Netflix’s 3 Body Problem – A Frustrating Show that I Loved

Okay, I finally finished watching all eight episodes of 3 Body Problem on Netflix. I’d read the novel by Cixon Liu, or at least the first book of the trilogy, a couple of years ago. Unfortunately, I remembered very little of it so I essentially went into the television series blind.

Spoilers for the television show ahead.

Yup. Spoilers.

You’ve been warned.

Anyway, on the whole, I really enjoyed the series. And, as I posted on Facebook, it pretty much broke my brain. I’d predicted that it would, since my brain was still mending from having read the book (even though I barely remember it).

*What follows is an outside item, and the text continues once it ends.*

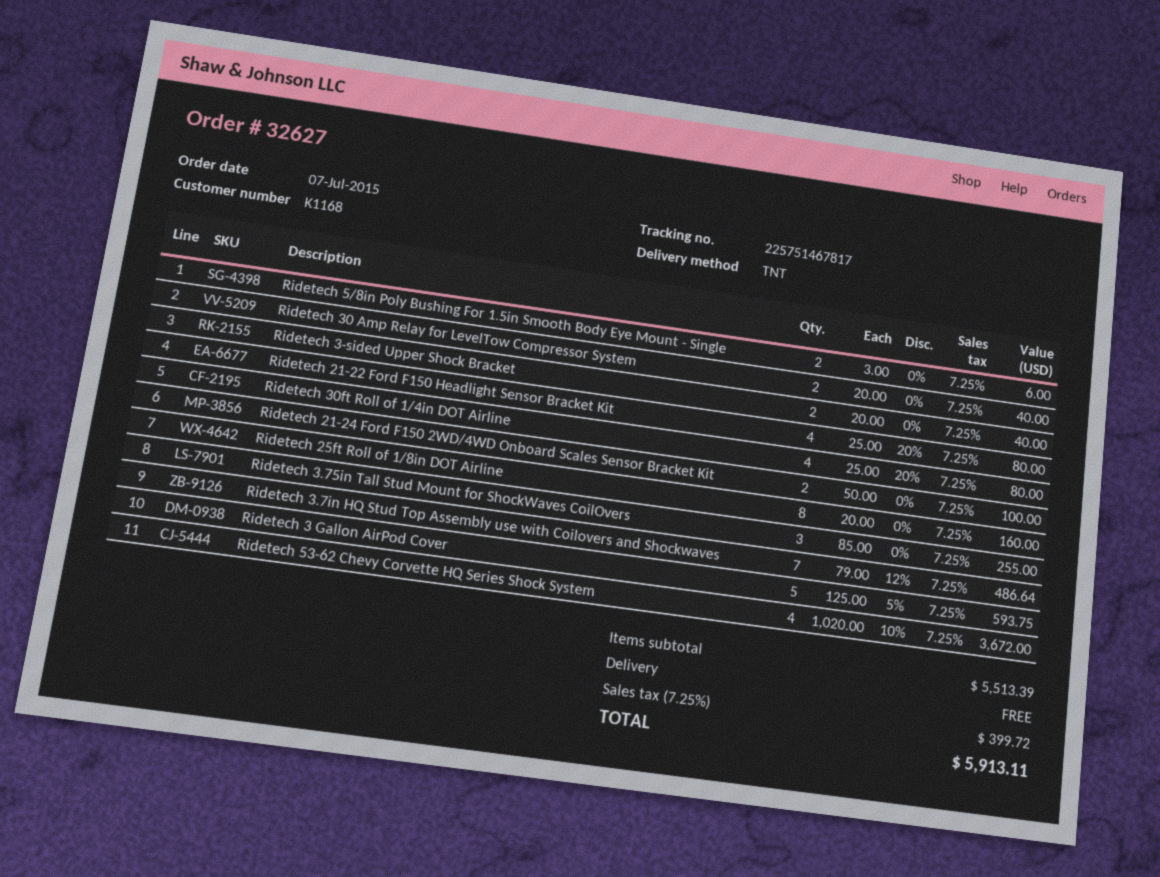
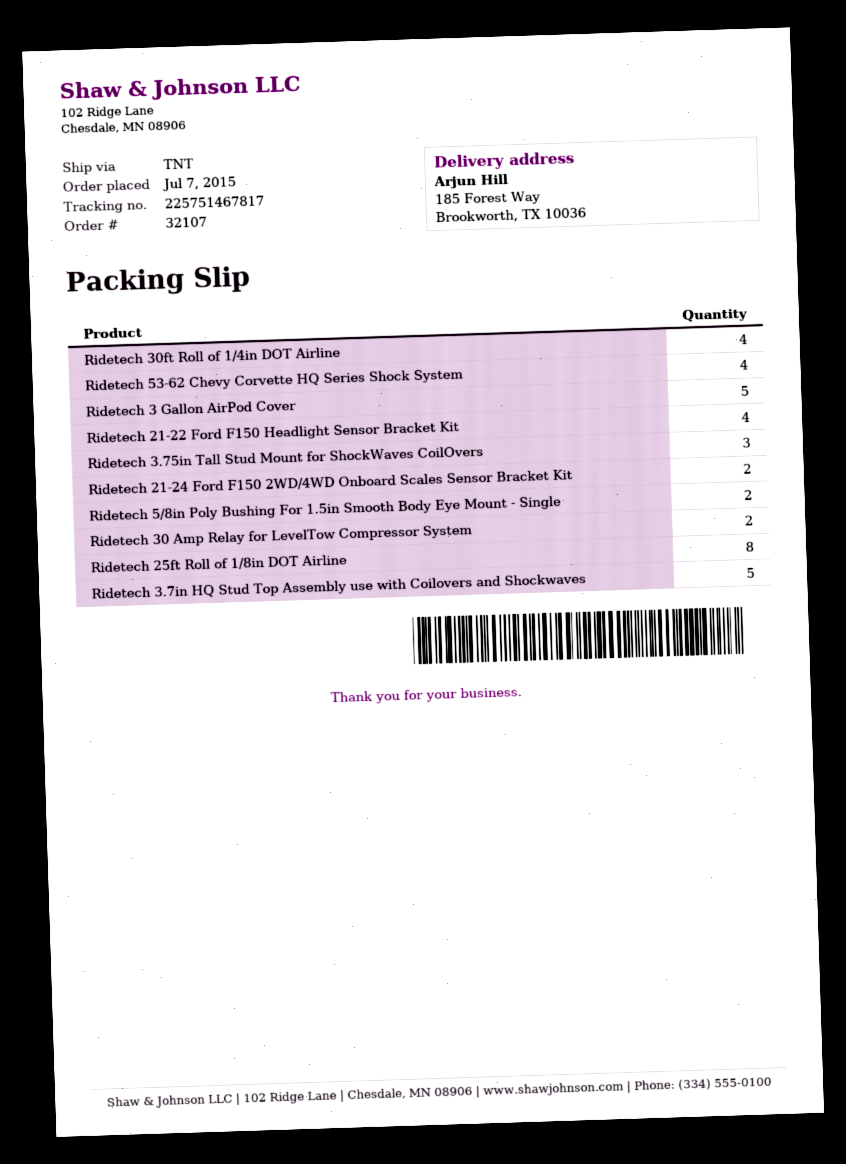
order number: 32627 -> 32107
Ridetech 3-sided Upper Shock Bracket: 2 -> none
Ridetech 3.7in HQ Stud Top Assembly use with Coilovers and Shockwaves: 7 -> 5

Sure, there were some things that annoyed me. Like the characters. Like the plot. And the whole premise. So why did I enjoy it at all? Why did I persevere?

I’m still not sure.

The characters were frustrating. I didn’t feel invested in any of them, because they were all kind of whiny and self-centered (with the exception of the Manchester-born police officer Clarence). Well, all of the actors were great (especially Jonathan Pryce, who is always a treat — pity his character, Mike Evans, was killed in episode 5, “Judgement Day”). Even though I found the characters basically unsympathetic, the actors still pulled them off.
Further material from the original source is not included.